One of the biggest challenges for data scientists and machine learning engineers alike is the friction caused by the iteration cycle between prototyping and production. It’s not enough to deploy a working model to a serving app. The iterative process itself needs to be a tight feedback loop between experimentation, data and model refinement, deploying to production, and dealing with data drift. In this tutorial, attendees will learn how to unify the common tools in the Python Data/ML scientific stack into a single orchestration plane using Flyte so that you can reduce the friction between prototyping and production.


Background

This tutorial interleaves lecture-style content and coding exercises to give data scientists, machine learning engineers, and data engineers hands-on experience with Flyte. Flyte is an open source workflow orchestrator that has a Python SDK for writing and scheduling execution graphs in a type-safe, reproducible manner. The topics and concepts covered in this tutorial are transferable to other similar orchestration tools, or would be useful for anyone who wants to build their own orchestrator. We will anchor the tutorial to five challenges of model development and deployment: scalability, data quality, reproducibility, recoverability, and auditability. Using Flyte, we’ll see how to address these challenges and abstract them out to give you a broader understanding of how to overcome them.

Main Content

First I’ll define and describe what these five challenges mean in the context of model development.

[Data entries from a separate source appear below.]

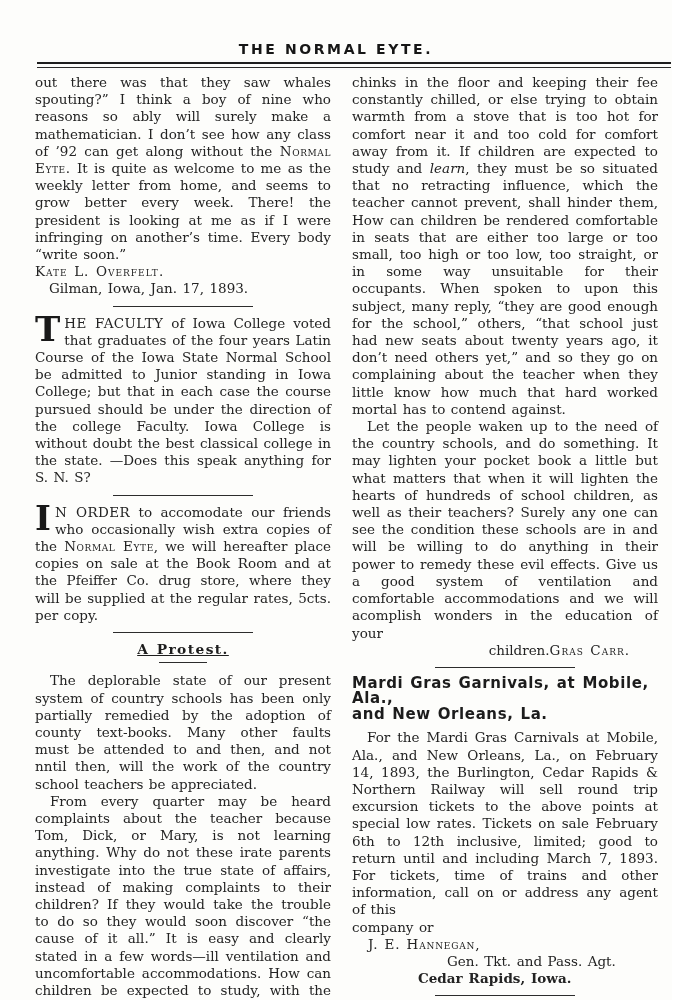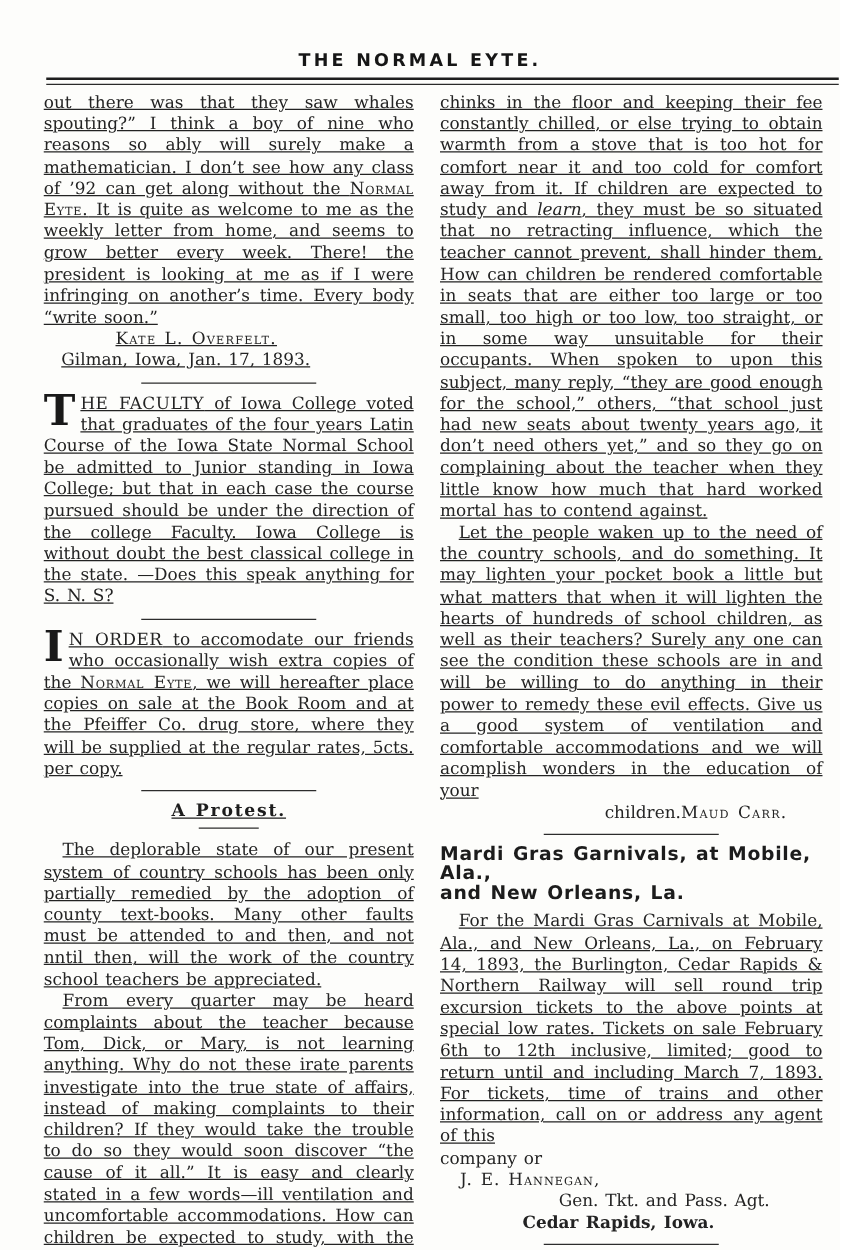--- a/index.html
+++ b/index.html
@@ -49,7 +49,7 @@
   }
   .col-left  { left: 35px;  width: 296px; }
   .col-right { left: 352px; width: 306px; }
-  p { margin: 0; text-decoration: underline; }
+  p { margin: 0; }
   .indent { text-indent: 15px; }
   .sc {
     font-variant: small-caps;

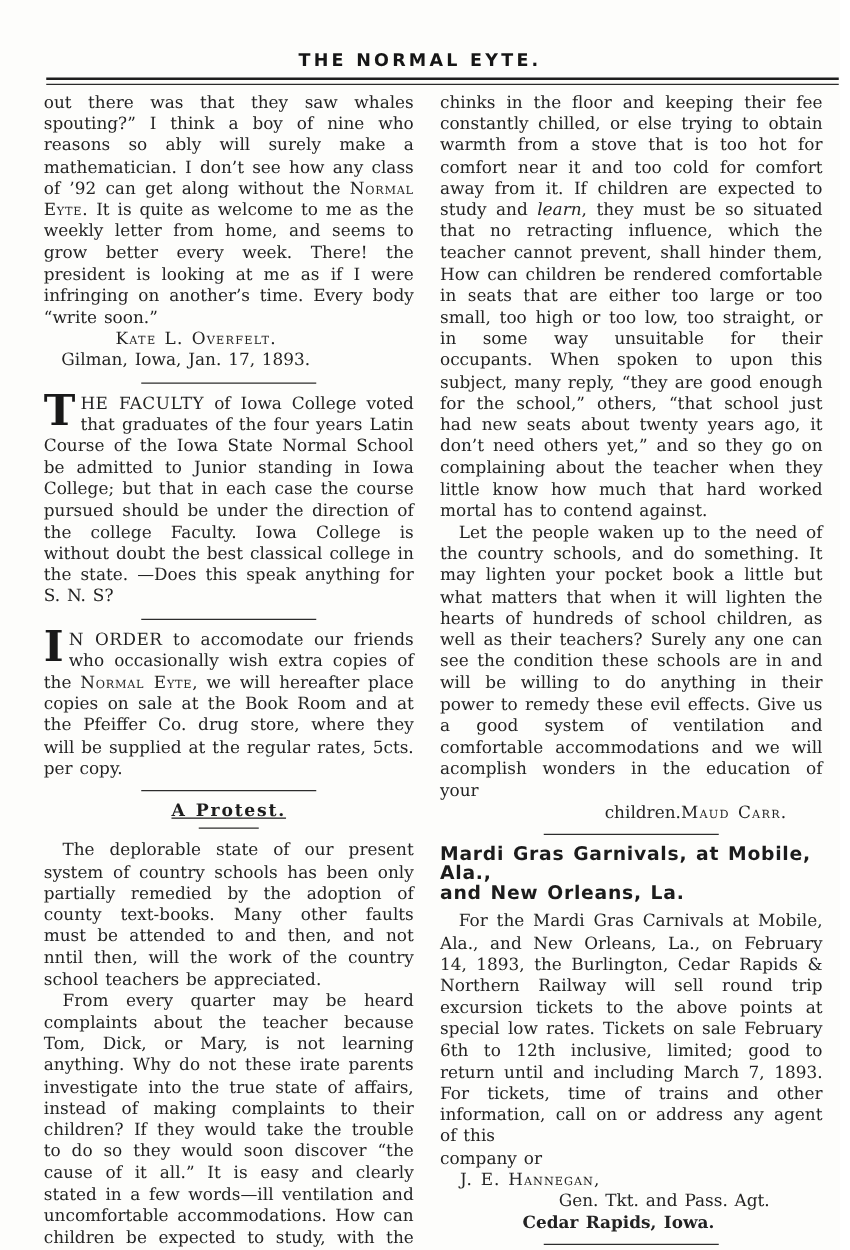--- a/index.html
+++ b/index.html
@@ -56,7 +56,7 @@
     letter-spacing: 0.6px;
   }
   .sig-right {
-    text-align: center;
+    text-align: left;
     padding-right: 52px;
     font-variant: small-caps;
     letter-spacing: 1px;

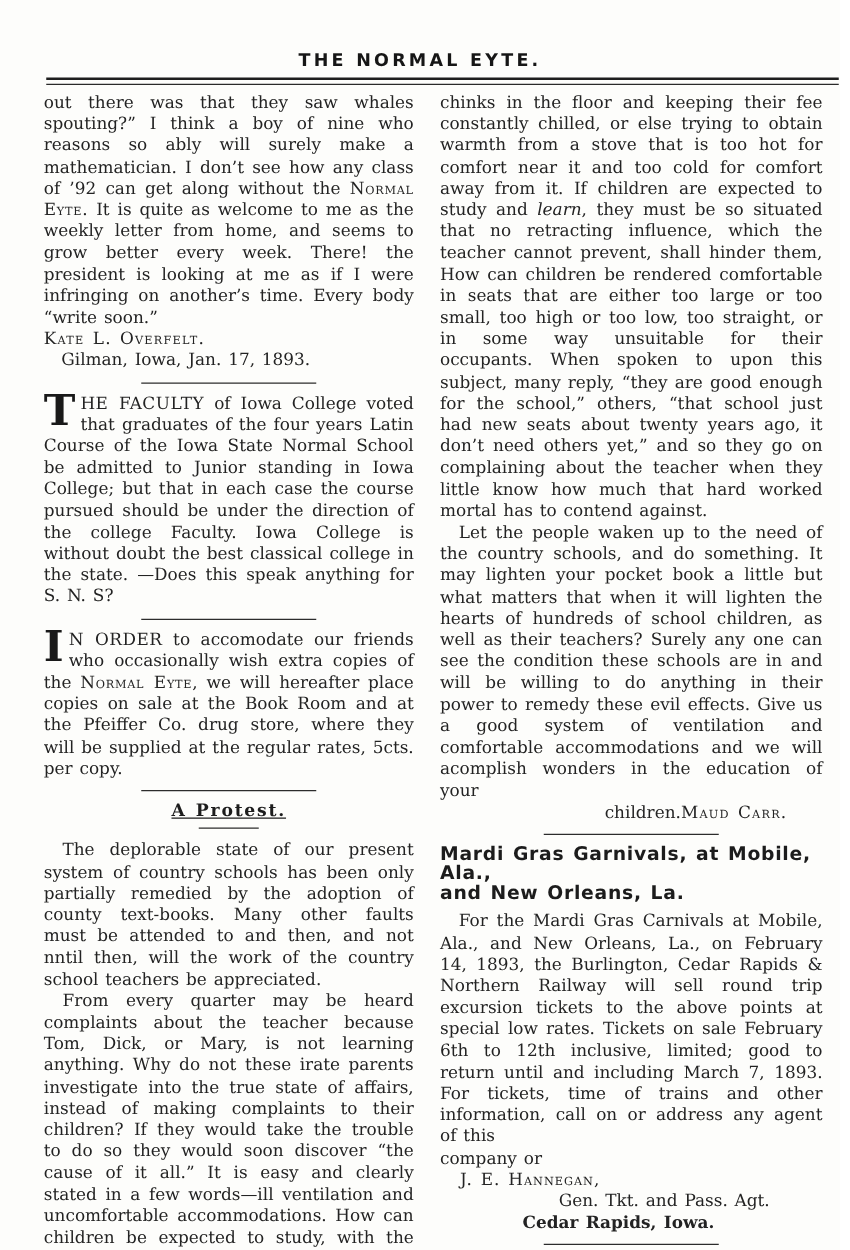--- a/index.html
+++ b/index.html
@@ -162,7 +162,7 @@
 
     <div class="signoff-row">
       <span>children.</span>
-      <span class="sig">Maud Carr.</span>
+      <span class="sig">Gras Carr.</span>
     </div>
 
     <div class="divider"></div>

Then I’ll dive into the ways in which Flyte provides solutions to them, taking you through the reasoning behind Flyte’s data-centric and ML-aware design. We'll cover:

  • Flyte tasks and workflows: the building blocks for expressing execution graphs.
  • Dynamic workflows: for defining execution graphs at runtime.
  • Map tasks: Scale embarrassingly parallel workflows.
  • Plugins: Extend Flyte's core functionality.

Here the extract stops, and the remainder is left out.